Draco saisit l'une des petites urnes et la leva au dessus de sa tête.

— Le serviteur a sacrifié son corps pour sa tâche. Que son corps lui soit rendu, qu'il soit en vie.

L'urne fut précipitée par terre où elle se brisa. Draco s'efforça de ne pas regarder l'immonde viscère étalée à ses pieds.

Il contourna le guéridon et brandit la deuxième urne.

— Le serviteur a sacrifié son souffle pour sa tâche. Que son souffle lui soit rendu, qu'il soit en bonne santé.

Elle s'écrasa comme la précédente.

Vint le tour de la troisième urne :

— Le serviteur a sacrifié son verbe pour sa tâche. Que son verbe lui soit rendu, qu'il soit préservé.

Draco commençait à devenir vert quand il s'empara de la quatrième : malgré l'encens, l'odeur était insupportable.

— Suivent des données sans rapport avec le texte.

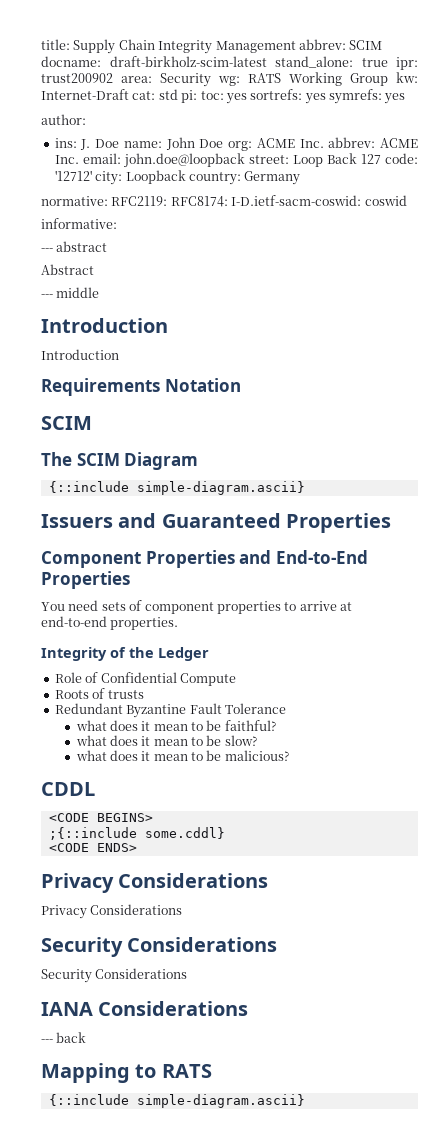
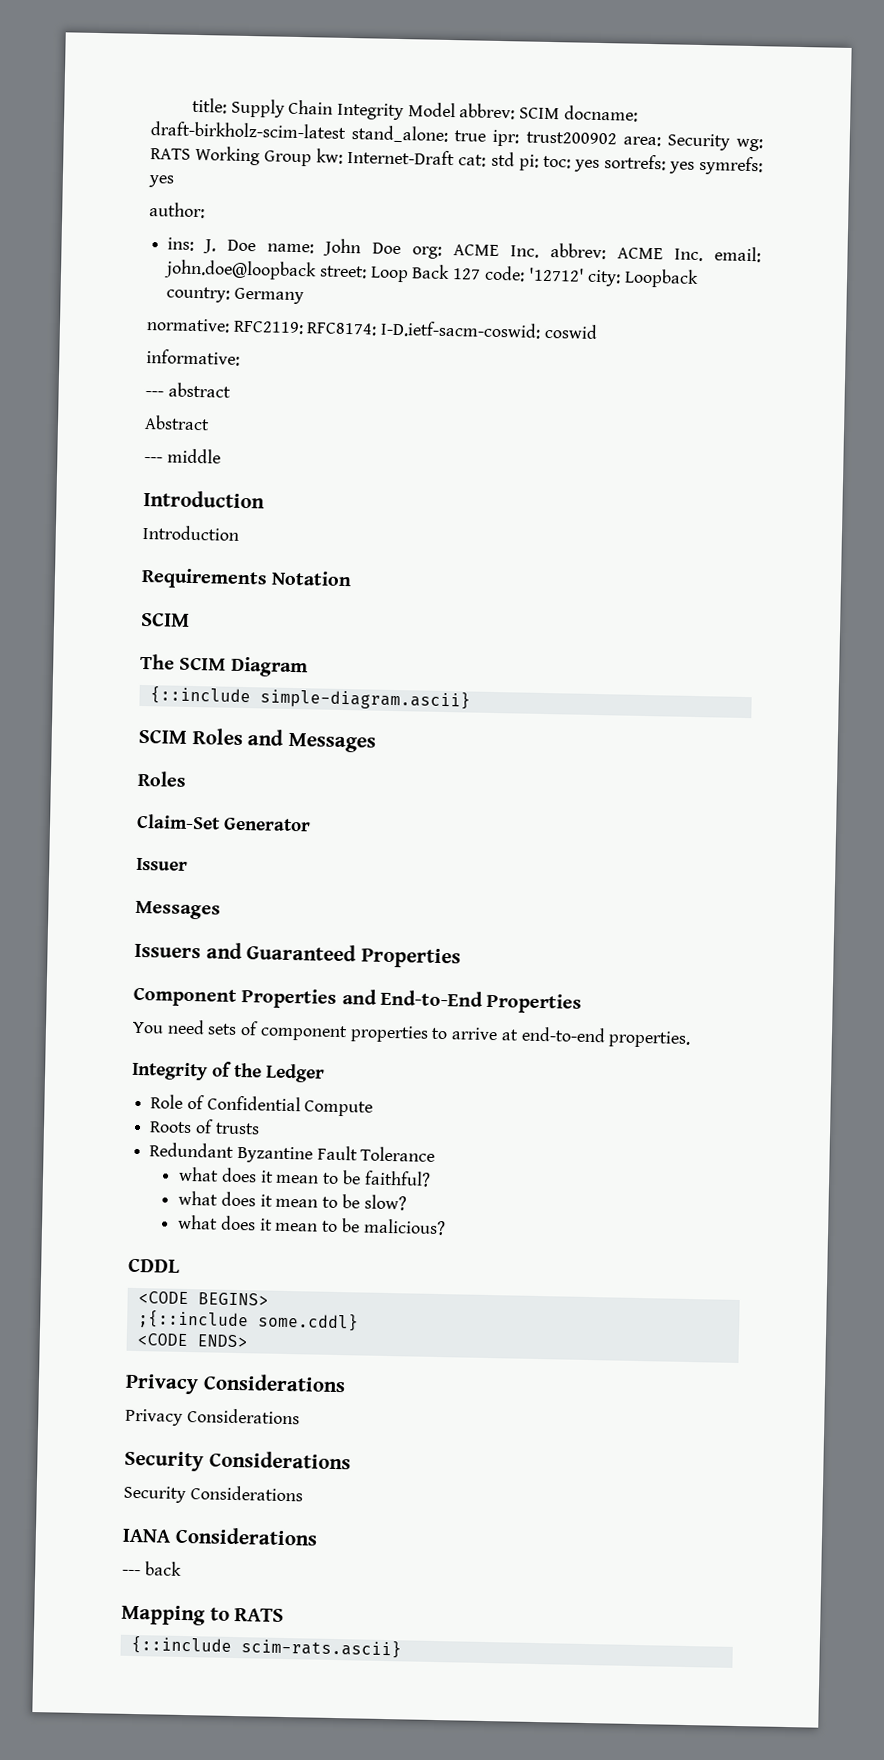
[215,41,296,53] Management -> [407,102,456,118] Model
(305, 488) none -> [138,727,376,753] [137,770,187,787] [136,813,311,832] [136,857,188,871] [135,900,221,920] // SCIM Roles and Messages // Roles // Claim-Set Generator // Issuer // Messages
[136,1094,305,1108] simple-diagram.ascii} -> [240,1638,402,1659] scim-rats.ascii}

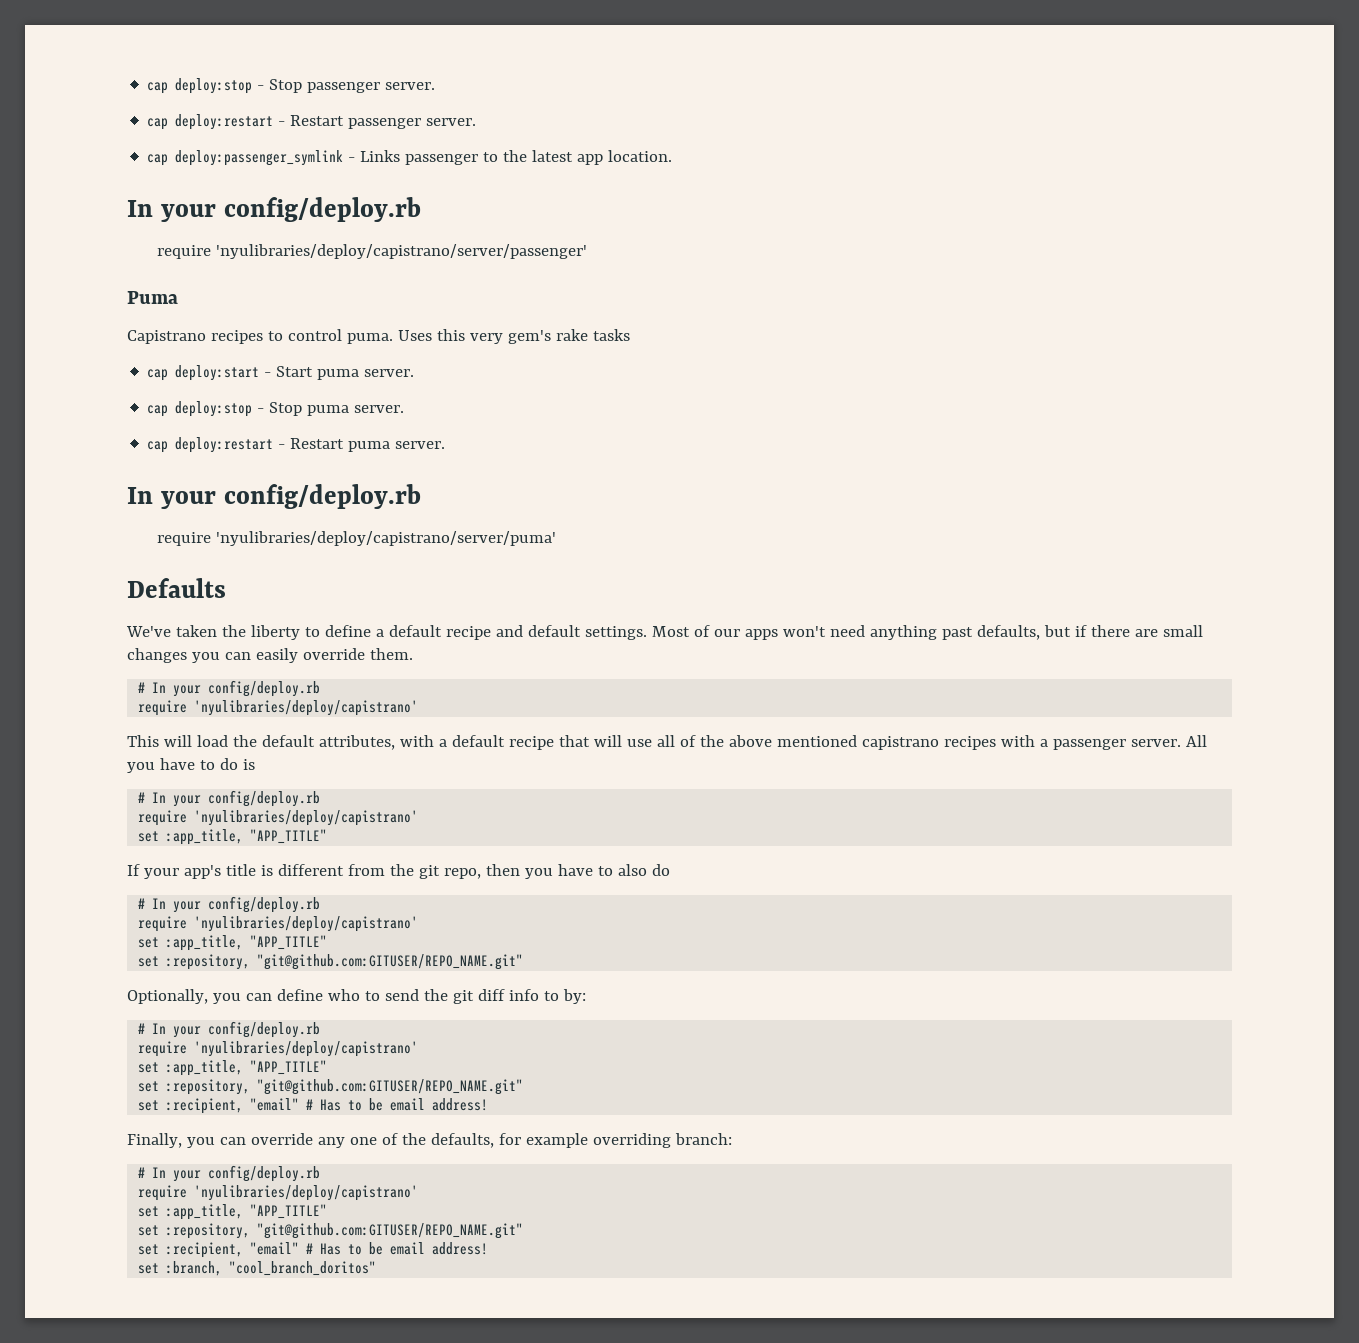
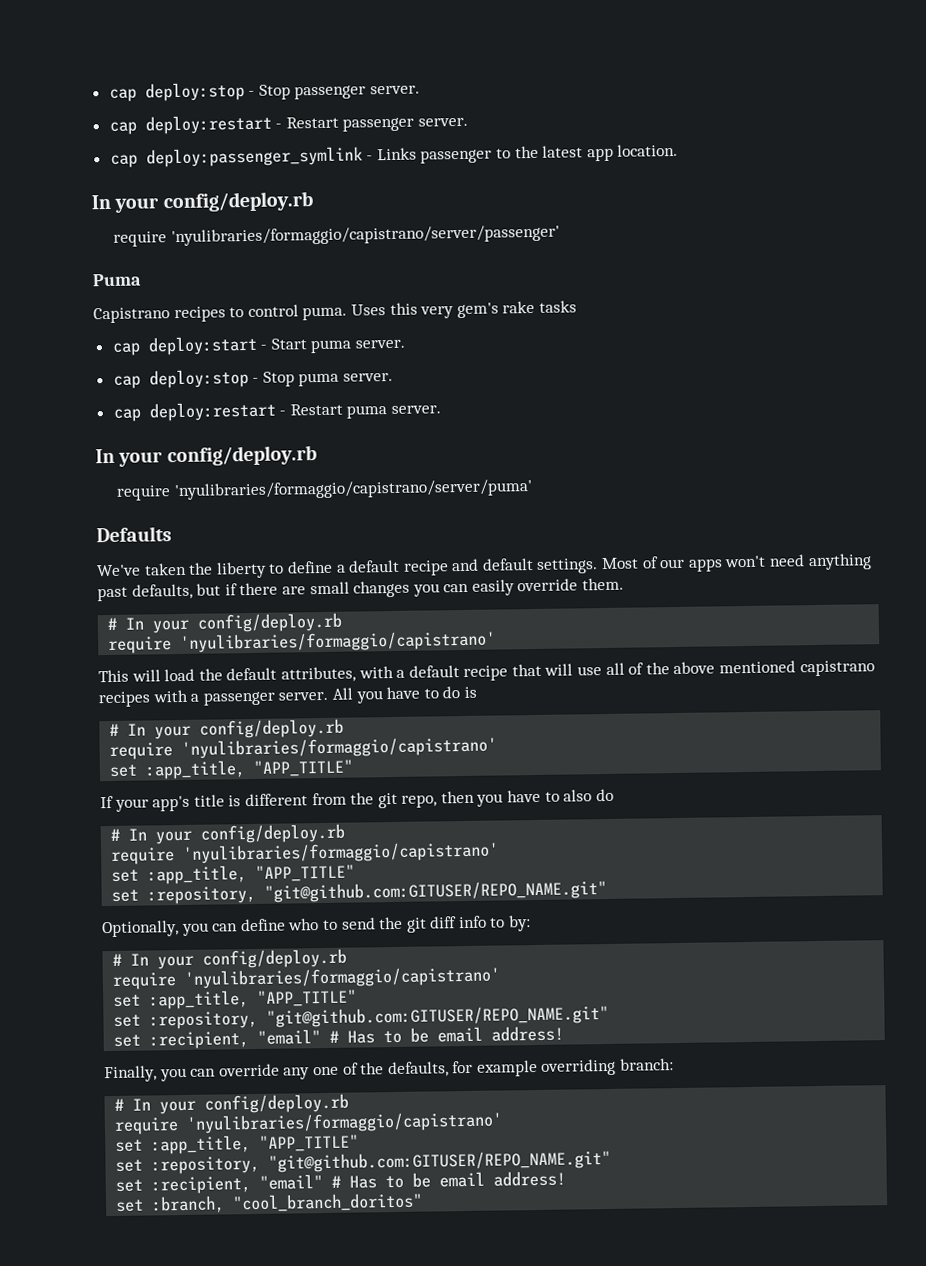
[216,244,588,259] 'nyulibraries/deploy/capistrano/server/passenger' -> [170,224,560,247] 'nyulibraries/formaggio/capistrano/server/passenger'
[216,531,557,546] 'nyulibraries/deploy/capistrano/server/puma' -> [173,479,533,501] 'nyulibraries/formaggio/capistrano/server/puma'
[194,700,419,716] 'nyulibraries/deploy/capistrano' -> [180,630,497,653] 'nyulibraries/formaggio/capistrano'
[194,810,419,826] 'nyulibraries/deploy/capistrano' -> [181,736,498,759] 'nyulibraries/formaggio/capistrano'
[194,916,419,932] 'nyulibraries/deploy/capistrano' -> [182,841,500,864] 'nyulibraries/formaggio/capistrano'
[194,1041,419,1057] 'nyulibraries/deploy/capistrano' -> [184,966,501,989] 'nyulibraries/formaggio/capistrano'
[194,1185,419,1201] 'nyulibraries/deploy/capistrano' -> [186,1111,504,1134] 'nyulibraries/formaggio/capistrano'

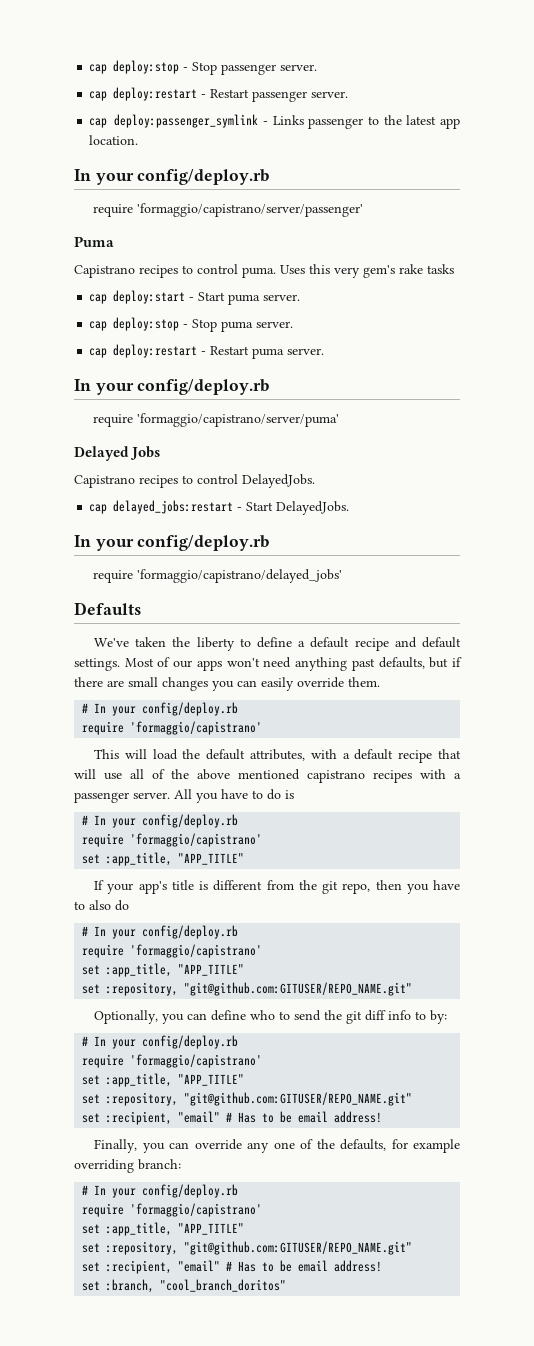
[170,224,560,247] 'nyulibraries/formaggio/capistrano/server/passenger' -> [137,203,364,217] 'formaggio/capistrano/server/passenger'
[173,479,533,501] 'nyulibraries/formaggio/capistrano/server/puma' -> [137,413,340,427] [74,446,161,461] [74,474,315,488] [89,500,350,515] [74,535,270,551] [93,569,343,583] 'formaggio/capistrano/server/puma' // Delayed Jobs // Capistrano recipes to control DelayedJobs. // cap delayed_jobs:restart - Start DelayedJobs. // In your config/deploy.rb // require 'formaggio/capistrano/delayed_jobs'
[180,630,497,653] 'nyulibraries/formaggio/capistrano' -> [130,721,263,735] 'formaggio/capistrano'
[181,736,498,759] 'nyulibraries/formaggio/capistrano' -> [130,833,263,847] 'formaggio/capistrano'
[182,841,500,864] 'nyulibraries/formaggio/capistrano' -> [130,944,263,958] 'formaggio/capistrano'
[184,966,501,989] 'nyulibraries/formaggio/capistrano' -> [130,1054,263,1068] 'formaggio/capistrano'
[186,1111,504,1134] 'nyulibraries/formaggio/capistrano' -> [130,1203,263,1217] 'formaggio/capistrano'

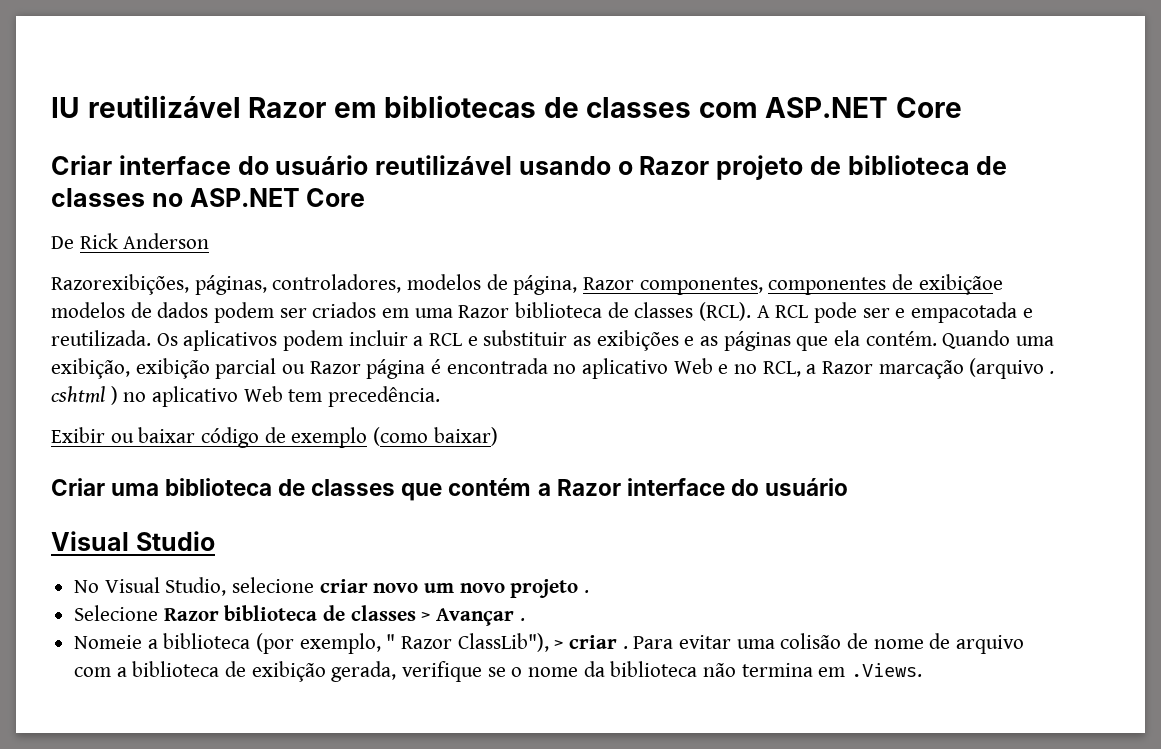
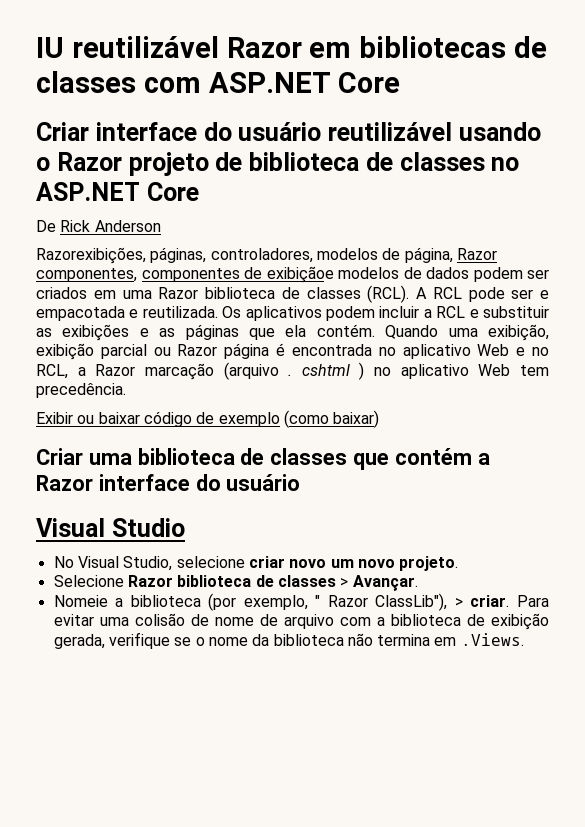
[510,579,590,598] projeto . -> [399,556,459,571] projeto.
[436,608,525,626] Avançar . -> [352,575,418,591] Avançar.
[569,635,628,649] criar . -> [470,595,510,607] criar.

— Le serviteur a sacrifié sa magie pour sa tâche. Que sa magie lui soit rendue, qu'il soit puissant.

Il ne restait plus que la grande urne au centre de la table. Le jeune homme pointa sa baguette dessus.

— Le serviteur a sacrifié son âme pour sa tâche. Que son âme lui soit rendue, qu'il soit parfait. Qu'il devienne le serviteur justifié d'Osiris, qu'il renaisse en tant que serviteur de l'ombre. Transfiguro !

Le vase éclata en mille morceaux. Une boule dorée se forma à son emplacement et commença à s'élever dans les airs. Au sol, les quatre viscères se changèrent en langues de fumées bleues qui vinrent former des volutes autour de la sphère resplendissante. Elles tournèrent autour de plus en plus vite alors que la sphère vibrait jusqu'à ce que soudain, tout disparaisse.

Draco relâcha le souffle qu'il avait inconsciemment retenu jusque là et se laissa tomber lourdement sur une chaise. Tout s'était passé conformément à ce qui était prévu. Les premières étapes s'étaient avérées plus difficiles.

Il avait dû batailler ferme pour obtenir la liberté conditionnelle, dans les jours qui avaient suivi la défaite de Voldemort, afin d'exécuter le testament. Il avait dû pleurer, supplier, menacer de se suicider et finalement implorer Potter d'intercéder en sa faveur. Mais Celui-Qui-Avait-Vaincu n'avait pas été difficile à convaincre : apparemment, lui aussi tenait à ce que le testament soit respecté.

Il avait alors récupéré le corps blême et avait procédé à l'embaumement. Sans la contrainte du Serment Inviolable, il n'aurait sans doute pas réussi à entailler le flanc du cadavre pour extraire les organes internes et les remplacer par des sorts de préservation. Il lui avait fallu prendre plusieurs douches pour finalement se débarrasser de l'odeur immonde qui s'était incrustée dans tous ses pores, et il avait brûlé ses vêtements. Le sortilège des bandelettes avait été assez facile à appliquer, mais il avait dû s'y prendre à plusieurs reprises pour les dissimuler convenablement sous les vêtements mortuaires.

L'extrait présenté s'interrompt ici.